• _TASK_
In the entries below, find the line with "font-size: 17px ->" and the line with "html: <div> <span></span>"; reproduce those two lines and all lines between them exactly, without pictures.

DATA IN THIS EXERCISE section start

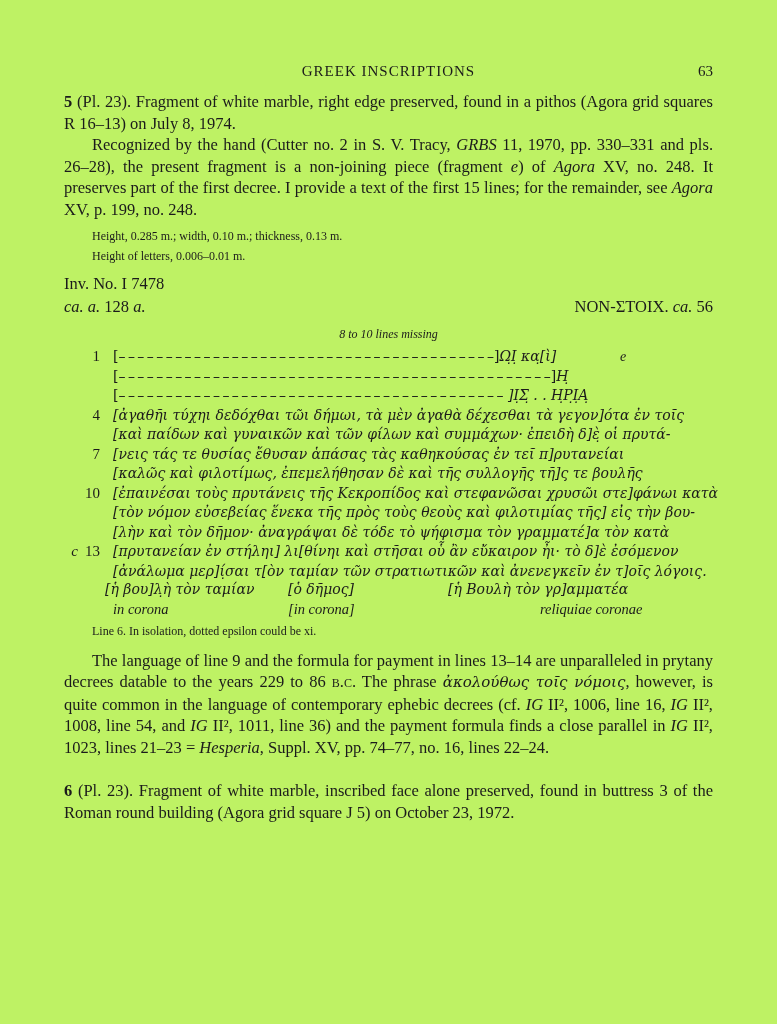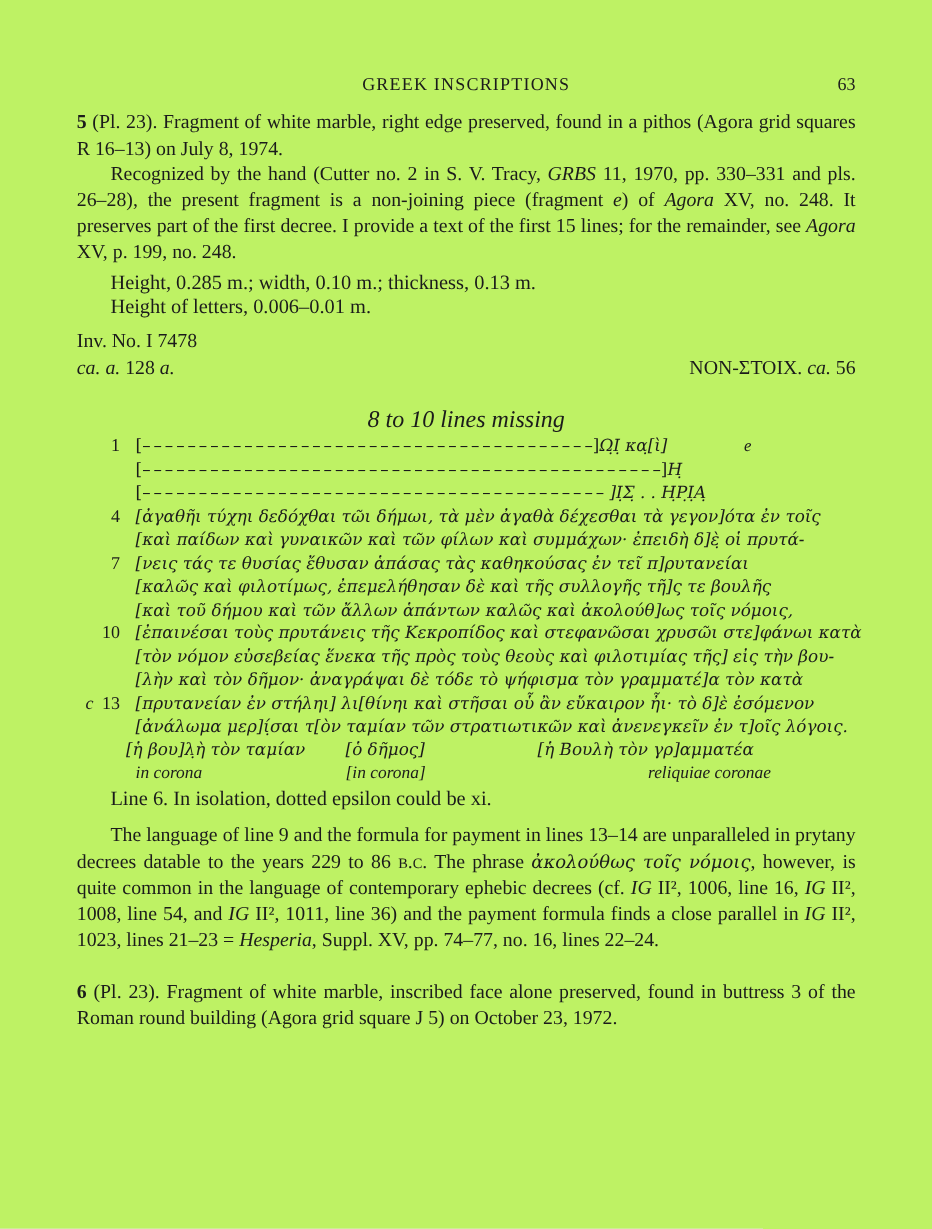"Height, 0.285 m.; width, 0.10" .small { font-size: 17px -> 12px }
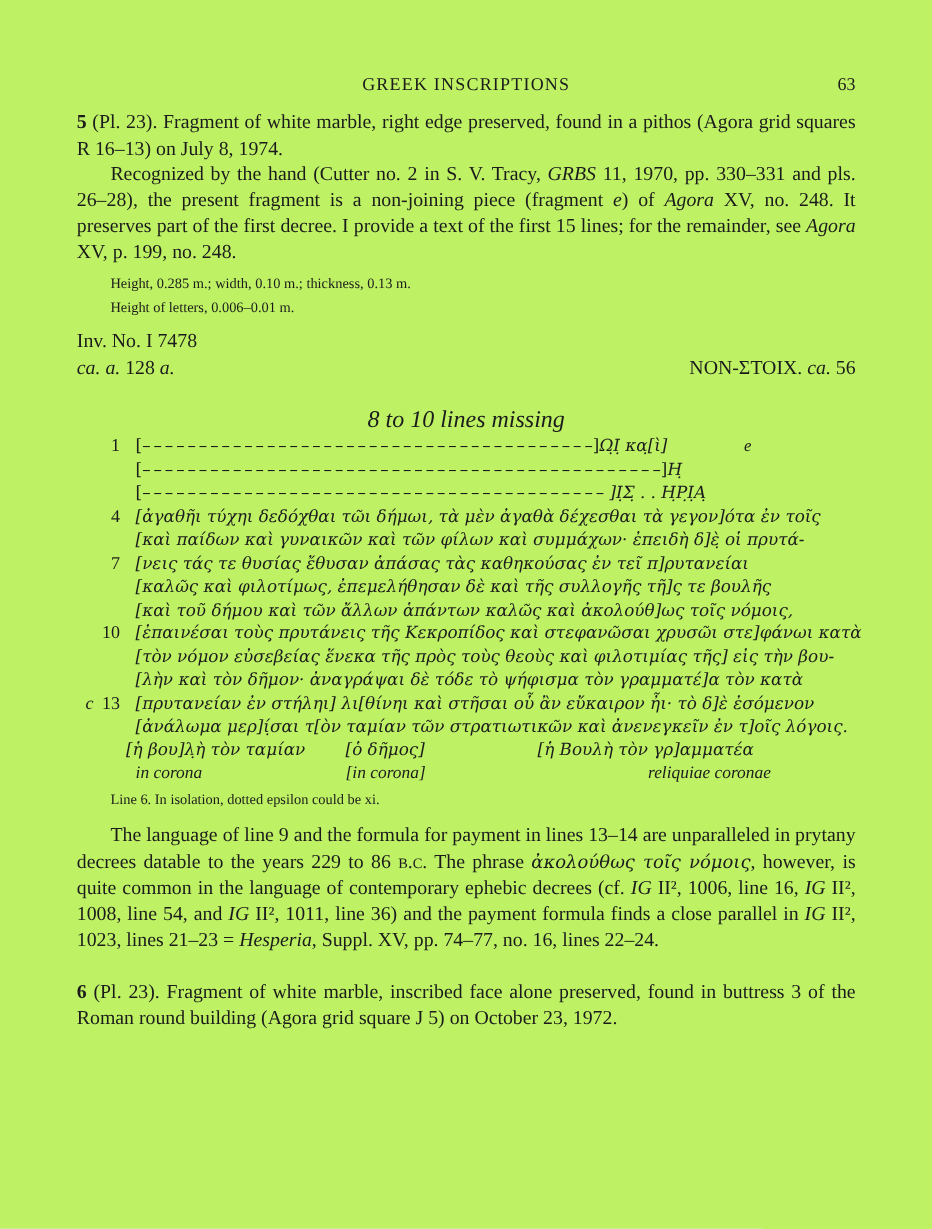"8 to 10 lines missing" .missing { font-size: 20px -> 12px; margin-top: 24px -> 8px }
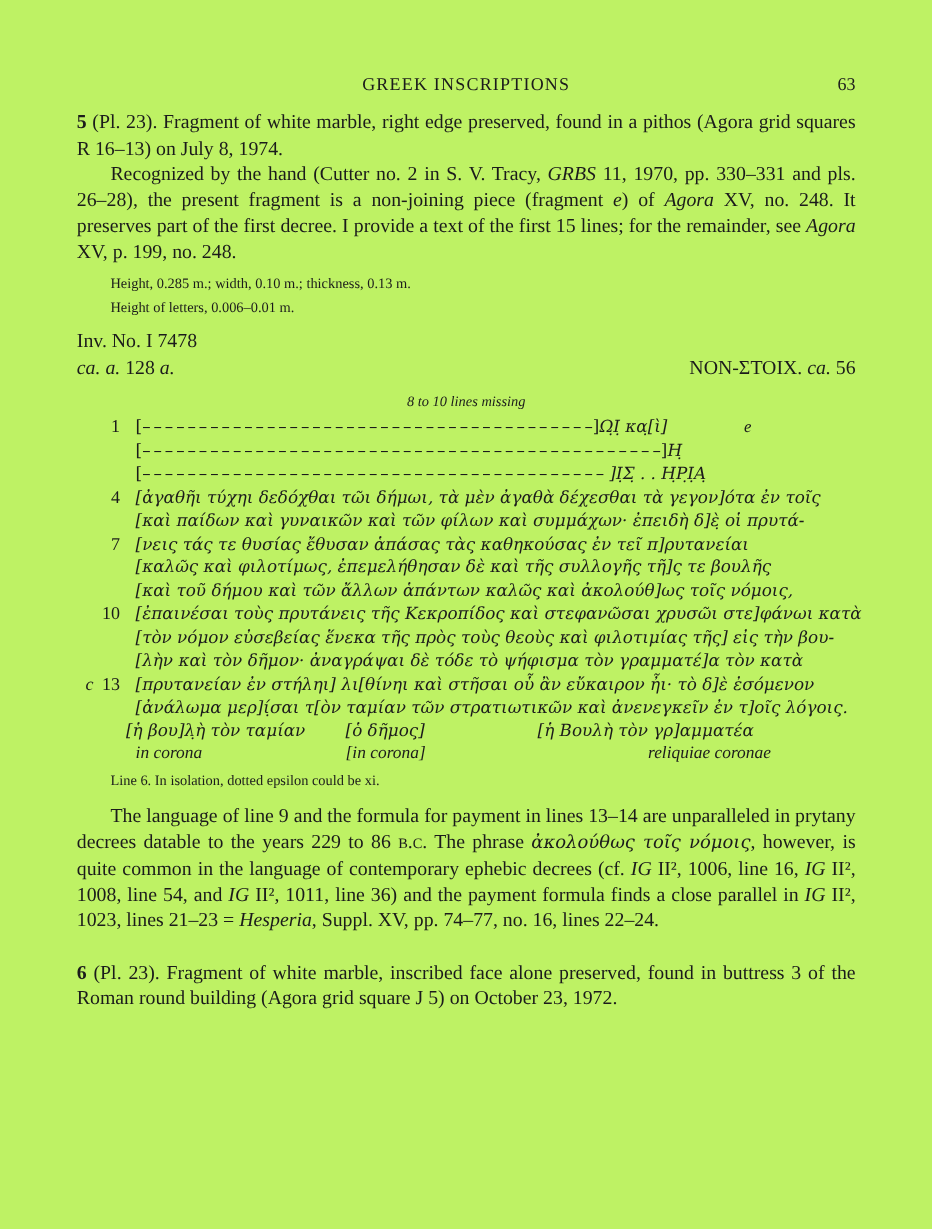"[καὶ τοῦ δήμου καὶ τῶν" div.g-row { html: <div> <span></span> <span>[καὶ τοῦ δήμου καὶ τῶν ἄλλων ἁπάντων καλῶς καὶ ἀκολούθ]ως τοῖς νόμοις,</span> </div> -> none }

DATA IN THIS EXERCISE section end
DATA IN THIS EXERCISE section start

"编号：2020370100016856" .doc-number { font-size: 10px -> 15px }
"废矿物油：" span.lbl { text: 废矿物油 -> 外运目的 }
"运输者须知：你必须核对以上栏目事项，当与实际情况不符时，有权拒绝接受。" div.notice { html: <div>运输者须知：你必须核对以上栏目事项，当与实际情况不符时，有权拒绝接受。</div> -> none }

DATA IN THIS EXERCISE section end

• _RESPONSE TO THE EXERCISE_
"Height, 0.285 m.; width, 0.10" .small { font-size: 17px -> 12px }
"8 to 10 lines missing" .missing { font-size: 20px -> 12px; margin-top: 24px -> 8px }
"[καὶ τοῦ δήμου καὶ τῶν" div.g-row { html: <div> <span></span> <span>[καὶ τοῦ δήμου καὶ τῶν ἄλλων ἁπάντων καλῶς καὶ ἀκολούθ]ως τοῖς νόμοις,</span> </div> -> none }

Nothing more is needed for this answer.